Quando a nanonave finalmente chegar ao buraco negro, ela liberará pelo menos uma — ou talvez várias — nanonaves ainda menores. O enxame de naves espaciais do tamanho de insetos ou desaceleraria o suficiente para ser capturado em órbita (de alguma forma), ou então voaria além do buraco negro. De qualquer forma, o princípio é o mesmo: a nave-mãe rastreia os sinais de rádio de sua intrépida progênie. Seus caminhos traçarão como o espaço-tempo se curva e se deforma na área próxima a um buraco negro.

Quando o sinal da nanonave chegar à Terra, 25 anos depois, os cientistas poderão comparar seus dados com as previsões da relatividade geral e de outros modelos. E então, um século após o lançamento, saberemos se nossos modelos de funcionamento do universo se sustentam mesmo sob a tremenda pressão gravitacional de uma singularidade.
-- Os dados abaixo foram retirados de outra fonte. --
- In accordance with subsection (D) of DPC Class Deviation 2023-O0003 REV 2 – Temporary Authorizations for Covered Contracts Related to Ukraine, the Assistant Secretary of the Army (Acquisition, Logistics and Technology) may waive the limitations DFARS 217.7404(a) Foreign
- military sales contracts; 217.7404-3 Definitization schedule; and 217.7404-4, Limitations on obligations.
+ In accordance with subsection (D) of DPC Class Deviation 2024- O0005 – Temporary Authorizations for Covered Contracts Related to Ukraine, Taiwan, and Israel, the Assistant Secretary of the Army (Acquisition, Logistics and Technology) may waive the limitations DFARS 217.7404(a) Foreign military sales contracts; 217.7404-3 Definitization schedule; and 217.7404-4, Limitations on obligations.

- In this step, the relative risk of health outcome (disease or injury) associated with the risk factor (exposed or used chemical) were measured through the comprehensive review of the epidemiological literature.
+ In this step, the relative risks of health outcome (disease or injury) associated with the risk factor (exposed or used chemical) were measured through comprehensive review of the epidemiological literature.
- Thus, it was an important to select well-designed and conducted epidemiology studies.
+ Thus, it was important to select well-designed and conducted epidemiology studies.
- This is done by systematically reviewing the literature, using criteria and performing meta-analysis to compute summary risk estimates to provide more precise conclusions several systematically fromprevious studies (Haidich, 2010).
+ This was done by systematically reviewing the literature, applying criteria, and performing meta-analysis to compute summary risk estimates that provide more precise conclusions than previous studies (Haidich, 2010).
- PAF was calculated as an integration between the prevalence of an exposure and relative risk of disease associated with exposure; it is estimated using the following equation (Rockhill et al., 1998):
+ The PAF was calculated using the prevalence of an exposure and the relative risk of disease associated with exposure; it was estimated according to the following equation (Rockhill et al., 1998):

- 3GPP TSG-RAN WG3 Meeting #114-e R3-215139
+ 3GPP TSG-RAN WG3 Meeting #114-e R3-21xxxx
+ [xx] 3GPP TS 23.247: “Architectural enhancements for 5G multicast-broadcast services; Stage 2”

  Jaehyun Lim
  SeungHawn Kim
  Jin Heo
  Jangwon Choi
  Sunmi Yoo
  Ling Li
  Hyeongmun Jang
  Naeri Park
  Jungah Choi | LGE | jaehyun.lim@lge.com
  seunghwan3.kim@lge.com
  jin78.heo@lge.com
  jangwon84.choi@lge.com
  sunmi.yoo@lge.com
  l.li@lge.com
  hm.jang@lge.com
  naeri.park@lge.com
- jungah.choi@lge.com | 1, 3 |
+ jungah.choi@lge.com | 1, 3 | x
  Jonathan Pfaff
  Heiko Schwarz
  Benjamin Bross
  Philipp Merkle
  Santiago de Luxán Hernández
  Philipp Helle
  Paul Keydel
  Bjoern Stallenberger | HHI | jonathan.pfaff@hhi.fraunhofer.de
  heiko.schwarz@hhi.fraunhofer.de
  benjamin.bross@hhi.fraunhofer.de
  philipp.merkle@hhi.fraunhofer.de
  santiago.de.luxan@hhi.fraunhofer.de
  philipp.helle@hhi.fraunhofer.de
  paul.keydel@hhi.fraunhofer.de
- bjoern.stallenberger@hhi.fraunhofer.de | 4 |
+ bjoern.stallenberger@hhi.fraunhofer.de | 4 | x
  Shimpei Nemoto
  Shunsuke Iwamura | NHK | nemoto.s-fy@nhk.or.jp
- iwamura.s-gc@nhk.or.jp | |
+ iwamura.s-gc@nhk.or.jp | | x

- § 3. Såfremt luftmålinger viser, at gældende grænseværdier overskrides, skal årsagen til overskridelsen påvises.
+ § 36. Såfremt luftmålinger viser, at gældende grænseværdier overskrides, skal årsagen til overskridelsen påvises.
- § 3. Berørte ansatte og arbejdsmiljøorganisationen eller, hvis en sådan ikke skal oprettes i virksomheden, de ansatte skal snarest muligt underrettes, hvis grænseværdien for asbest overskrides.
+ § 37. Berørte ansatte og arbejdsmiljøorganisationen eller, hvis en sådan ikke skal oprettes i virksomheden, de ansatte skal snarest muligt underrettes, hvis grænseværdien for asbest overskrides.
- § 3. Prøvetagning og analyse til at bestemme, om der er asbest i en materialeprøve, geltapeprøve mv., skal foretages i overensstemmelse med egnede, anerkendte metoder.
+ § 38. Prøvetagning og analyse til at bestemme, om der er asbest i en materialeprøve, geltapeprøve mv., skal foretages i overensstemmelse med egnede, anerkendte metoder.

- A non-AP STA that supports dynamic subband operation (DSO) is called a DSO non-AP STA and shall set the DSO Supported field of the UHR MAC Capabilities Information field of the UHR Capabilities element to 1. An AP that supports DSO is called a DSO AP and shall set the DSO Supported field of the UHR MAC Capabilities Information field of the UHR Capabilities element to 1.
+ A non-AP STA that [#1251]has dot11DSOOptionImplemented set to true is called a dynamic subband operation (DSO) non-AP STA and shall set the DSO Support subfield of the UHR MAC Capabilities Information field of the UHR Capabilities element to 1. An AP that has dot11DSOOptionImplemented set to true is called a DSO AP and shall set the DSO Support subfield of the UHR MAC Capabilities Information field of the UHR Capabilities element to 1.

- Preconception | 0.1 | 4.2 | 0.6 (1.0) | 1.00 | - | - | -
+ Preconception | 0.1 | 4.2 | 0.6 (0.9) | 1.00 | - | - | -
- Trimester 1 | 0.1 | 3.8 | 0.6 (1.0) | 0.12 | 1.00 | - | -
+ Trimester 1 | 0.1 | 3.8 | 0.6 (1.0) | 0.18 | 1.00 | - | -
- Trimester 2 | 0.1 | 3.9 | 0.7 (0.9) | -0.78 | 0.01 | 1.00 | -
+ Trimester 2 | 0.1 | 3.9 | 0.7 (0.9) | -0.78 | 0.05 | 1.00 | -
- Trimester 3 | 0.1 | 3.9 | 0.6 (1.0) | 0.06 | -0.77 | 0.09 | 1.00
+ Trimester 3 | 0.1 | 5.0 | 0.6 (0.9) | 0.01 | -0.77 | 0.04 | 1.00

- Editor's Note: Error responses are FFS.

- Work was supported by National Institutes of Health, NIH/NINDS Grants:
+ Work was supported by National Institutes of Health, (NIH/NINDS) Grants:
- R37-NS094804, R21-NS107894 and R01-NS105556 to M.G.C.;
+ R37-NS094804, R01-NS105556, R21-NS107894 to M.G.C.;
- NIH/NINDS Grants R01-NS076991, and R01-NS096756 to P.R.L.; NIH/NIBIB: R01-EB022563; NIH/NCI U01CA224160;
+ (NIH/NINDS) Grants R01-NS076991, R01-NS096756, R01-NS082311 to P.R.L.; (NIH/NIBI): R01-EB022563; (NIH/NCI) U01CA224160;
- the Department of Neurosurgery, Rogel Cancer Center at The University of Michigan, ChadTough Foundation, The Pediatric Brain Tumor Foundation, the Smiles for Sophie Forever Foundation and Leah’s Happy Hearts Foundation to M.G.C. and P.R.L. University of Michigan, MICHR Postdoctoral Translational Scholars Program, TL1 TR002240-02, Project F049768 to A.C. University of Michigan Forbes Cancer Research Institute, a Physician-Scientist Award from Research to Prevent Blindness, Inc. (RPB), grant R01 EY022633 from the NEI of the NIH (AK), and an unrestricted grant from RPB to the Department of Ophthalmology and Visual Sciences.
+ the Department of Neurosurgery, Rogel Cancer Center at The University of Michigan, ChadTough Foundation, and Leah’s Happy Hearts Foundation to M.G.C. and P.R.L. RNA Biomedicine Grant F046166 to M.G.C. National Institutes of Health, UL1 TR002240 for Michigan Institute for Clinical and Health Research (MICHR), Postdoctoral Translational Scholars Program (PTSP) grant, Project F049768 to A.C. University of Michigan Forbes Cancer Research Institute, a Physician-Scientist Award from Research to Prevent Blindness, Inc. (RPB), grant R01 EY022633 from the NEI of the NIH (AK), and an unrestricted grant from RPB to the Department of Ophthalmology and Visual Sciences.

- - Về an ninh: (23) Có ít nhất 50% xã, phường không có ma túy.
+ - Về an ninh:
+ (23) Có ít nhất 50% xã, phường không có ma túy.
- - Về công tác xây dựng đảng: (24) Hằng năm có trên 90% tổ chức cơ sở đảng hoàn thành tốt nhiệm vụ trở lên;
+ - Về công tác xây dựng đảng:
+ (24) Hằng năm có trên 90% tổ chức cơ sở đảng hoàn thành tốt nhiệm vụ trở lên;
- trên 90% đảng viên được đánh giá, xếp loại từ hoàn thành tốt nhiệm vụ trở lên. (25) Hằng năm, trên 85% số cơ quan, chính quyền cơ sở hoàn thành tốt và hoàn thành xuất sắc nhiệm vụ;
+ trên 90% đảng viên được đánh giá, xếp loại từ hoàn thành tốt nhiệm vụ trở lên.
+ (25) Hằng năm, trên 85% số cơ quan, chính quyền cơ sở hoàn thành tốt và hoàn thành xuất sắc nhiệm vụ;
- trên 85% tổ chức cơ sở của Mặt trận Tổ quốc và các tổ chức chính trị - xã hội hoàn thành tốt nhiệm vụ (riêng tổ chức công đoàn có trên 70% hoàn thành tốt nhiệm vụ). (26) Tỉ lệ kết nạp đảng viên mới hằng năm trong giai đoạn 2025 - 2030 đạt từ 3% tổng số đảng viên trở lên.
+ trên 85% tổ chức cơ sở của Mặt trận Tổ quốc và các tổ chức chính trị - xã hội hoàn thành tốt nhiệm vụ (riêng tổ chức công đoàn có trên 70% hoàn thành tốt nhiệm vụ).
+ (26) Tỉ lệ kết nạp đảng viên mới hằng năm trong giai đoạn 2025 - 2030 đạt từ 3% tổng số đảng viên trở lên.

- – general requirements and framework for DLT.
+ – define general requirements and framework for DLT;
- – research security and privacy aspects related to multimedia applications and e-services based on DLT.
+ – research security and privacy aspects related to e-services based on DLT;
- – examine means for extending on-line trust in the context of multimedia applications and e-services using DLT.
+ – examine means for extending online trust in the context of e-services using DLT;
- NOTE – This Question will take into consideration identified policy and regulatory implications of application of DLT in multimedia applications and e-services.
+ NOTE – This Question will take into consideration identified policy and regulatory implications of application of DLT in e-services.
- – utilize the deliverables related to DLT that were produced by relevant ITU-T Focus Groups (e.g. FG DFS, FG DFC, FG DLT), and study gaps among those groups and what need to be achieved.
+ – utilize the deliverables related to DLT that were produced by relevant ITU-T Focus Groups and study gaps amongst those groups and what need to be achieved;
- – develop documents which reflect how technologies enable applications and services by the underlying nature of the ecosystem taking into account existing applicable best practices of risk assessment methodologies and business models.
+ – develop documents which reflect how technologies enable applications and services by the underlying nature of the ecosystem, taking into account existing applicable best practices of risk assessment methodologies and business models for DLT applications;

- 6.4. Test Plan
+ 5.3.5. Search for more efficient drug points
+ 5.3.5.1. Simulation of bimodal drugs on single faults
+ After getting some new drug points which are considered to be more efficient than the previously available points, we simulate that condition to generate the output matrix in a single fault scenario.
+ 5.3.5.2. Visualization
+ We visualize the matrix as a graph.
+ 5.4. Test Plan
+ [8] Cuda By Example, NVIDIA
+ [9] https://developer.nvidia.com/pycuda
Como navegar até um buraco negro

"Esta é apenas uma ideia muito vaga, então há muitas coisas para discutir", disse Bambi à Astronomy sobre seu artigo recente. "É mais para estimular a comunidade a discutir essa possibilidade." Mas já é possível vislumbrar o formato geral da missão.

Imagine uma vela feita de alguns metros quadrados de material especializado, desdobrada à frente de uma minúscula nave espacial que é basicamente um chip de computador com um pequeno transceptor de rádio acoplado. Essa é a nanonave que a Bambi espera que os cientistas um dia enviem para sondar a gravidade de um buraco negro.

No mínimo, as nanonaves interestelares teriam que ser capazes de manter o tempo (para saber quando chegaram ao seu destino), bem como enviar e receber sinais de rádio. Mas incluir muito mais do que isso em uma nave espacial projetada para ser impulsionada a velocidades relativísticas por uma vela de luz seria totalmente impraticável.

“Impulsionar uma câmera convencional com uma vela de luz é como tentar levitar um tijolo em papel de seda”, disse  à Astronomy o físico e engenheiro Kevin Parkin, que dirige o Centro de Design de Missão da NASA Ames e trabalhou anteriormente no projeto 100 Year Starship da NASA . E mesmo essa configuração básica precisaria ser miniaturizada muito além do que a tecnologia atual consegue — e projetada para sobreviver à radiação severa e ao frio intenso do espaço interestelar.

Algumas peças do quebra-cabeça, como sistemas de energia para a nanonave e talvez até uma câmera, podem ser incorporadas às camadas de material que compõem a vela de luz, usando algo chamado matriz óptica em fase. Mas essa tecnologia específica ainda é o que Parkin chama de "física conhecida, mas ainda não engenharia conhecida". Em outras palavras, sabemos como descrevê-la com equações, e deveria ser fisicamente possível, mas ninguém descobriu como construí-la ainda.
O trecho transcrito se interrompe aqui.